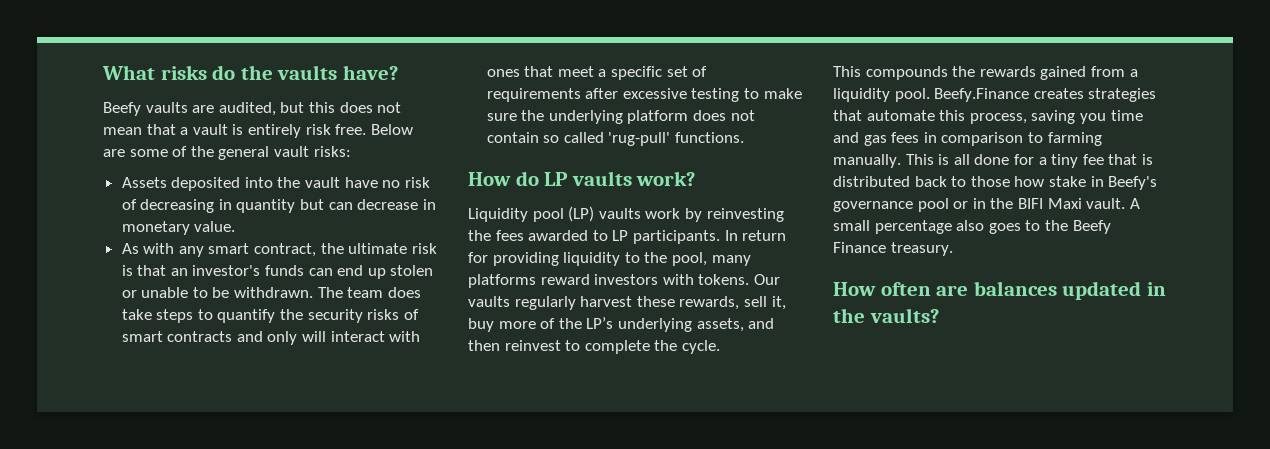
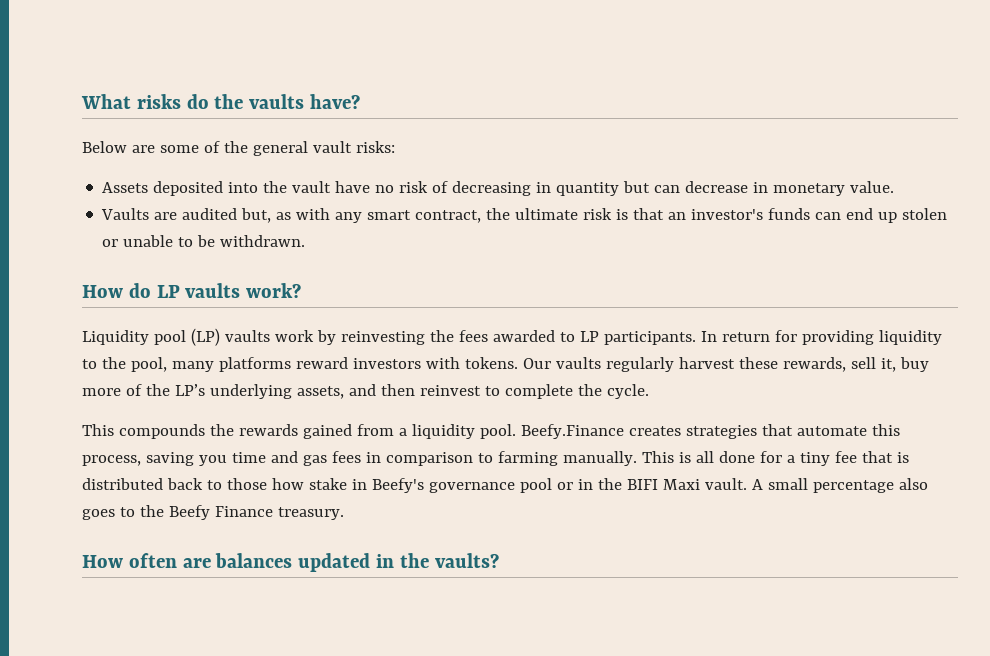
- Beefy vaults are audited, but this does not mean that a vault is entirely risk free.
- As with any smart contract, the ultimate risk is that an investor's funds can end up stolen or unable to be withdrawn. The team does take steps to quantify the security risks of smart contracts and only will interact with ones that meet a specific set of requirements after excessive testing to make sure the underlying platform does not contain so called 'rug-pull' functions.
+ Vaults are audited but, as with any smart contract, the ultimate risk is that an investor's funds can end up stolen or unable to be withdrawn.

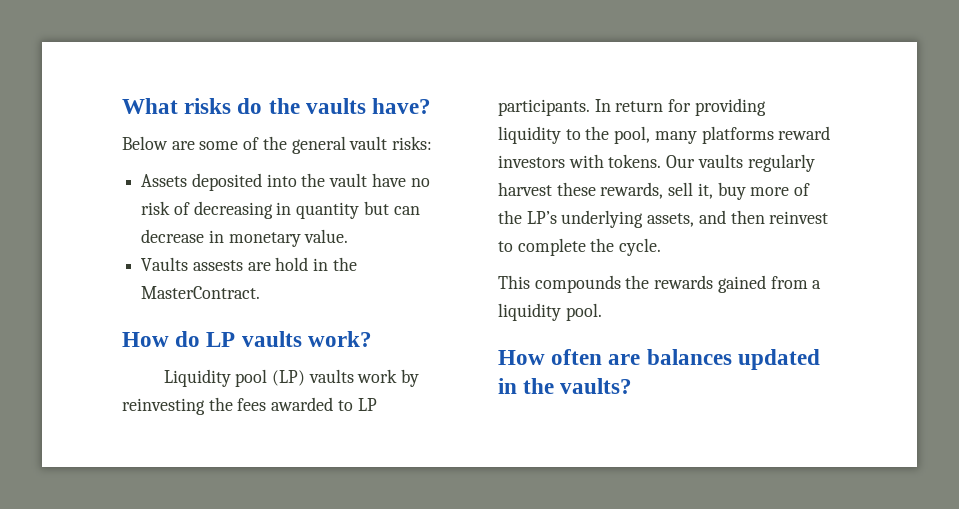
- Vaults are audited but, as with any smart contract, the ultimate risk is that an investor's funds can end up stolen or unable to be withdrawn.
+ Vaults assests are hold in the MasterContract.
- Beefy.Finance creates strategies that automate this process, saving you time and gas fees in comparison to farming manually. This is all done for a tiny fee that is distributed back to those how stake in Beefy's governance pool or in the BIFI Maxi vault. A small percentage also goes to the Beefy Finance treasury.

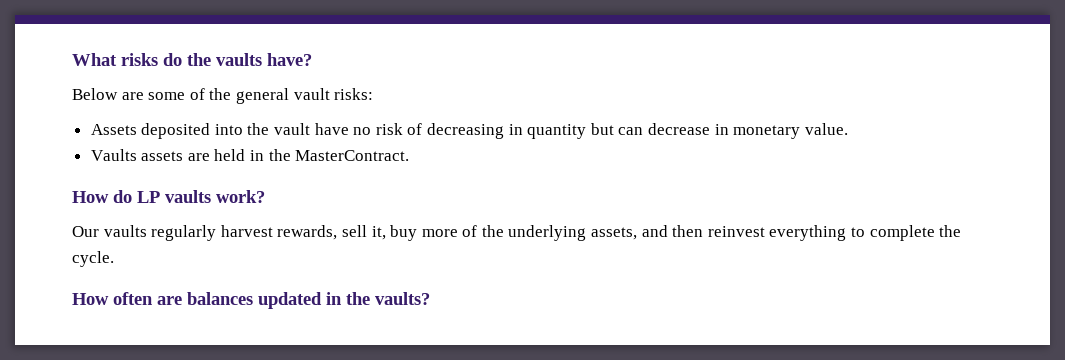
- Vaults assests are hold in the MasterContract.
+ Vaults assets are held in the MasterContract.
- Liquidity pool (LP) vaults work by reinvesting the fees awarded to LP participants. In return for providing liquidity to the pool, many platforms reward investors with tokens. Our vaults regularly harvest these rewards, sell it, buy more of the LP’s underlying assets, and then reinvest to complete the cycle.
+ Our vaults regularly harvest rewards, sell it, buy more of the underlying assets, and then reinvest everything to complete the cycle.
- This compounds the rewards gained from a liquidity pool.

---

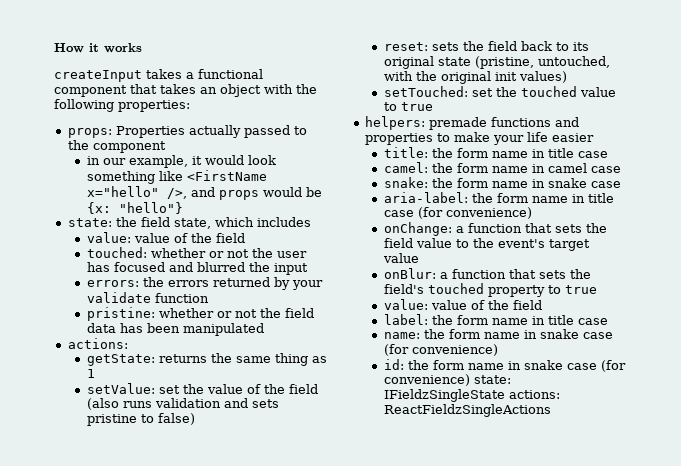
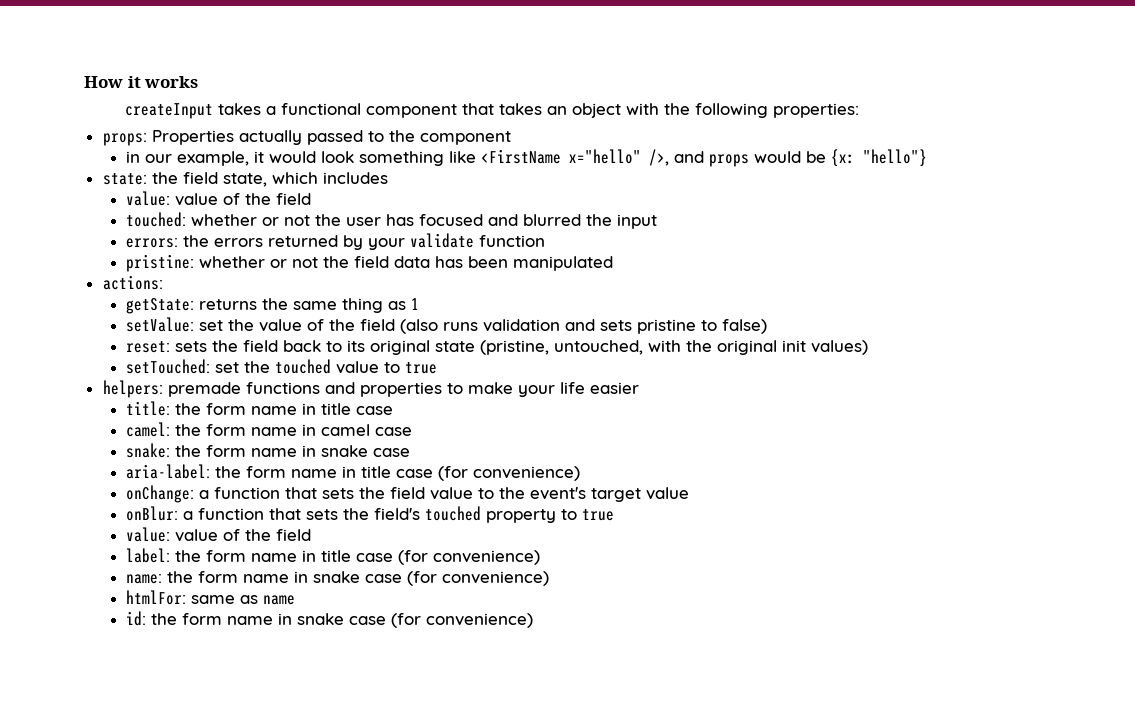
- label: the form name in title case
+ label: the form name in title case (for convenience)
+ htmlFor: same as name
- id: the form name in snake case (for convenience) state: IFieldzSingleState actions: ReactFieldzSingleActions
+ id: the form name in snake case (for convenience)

» **Instructions to follow**: Lines containing the word "assests" are to be tallied across the entries above; give only the resulting count.

» **Exercise response**: 2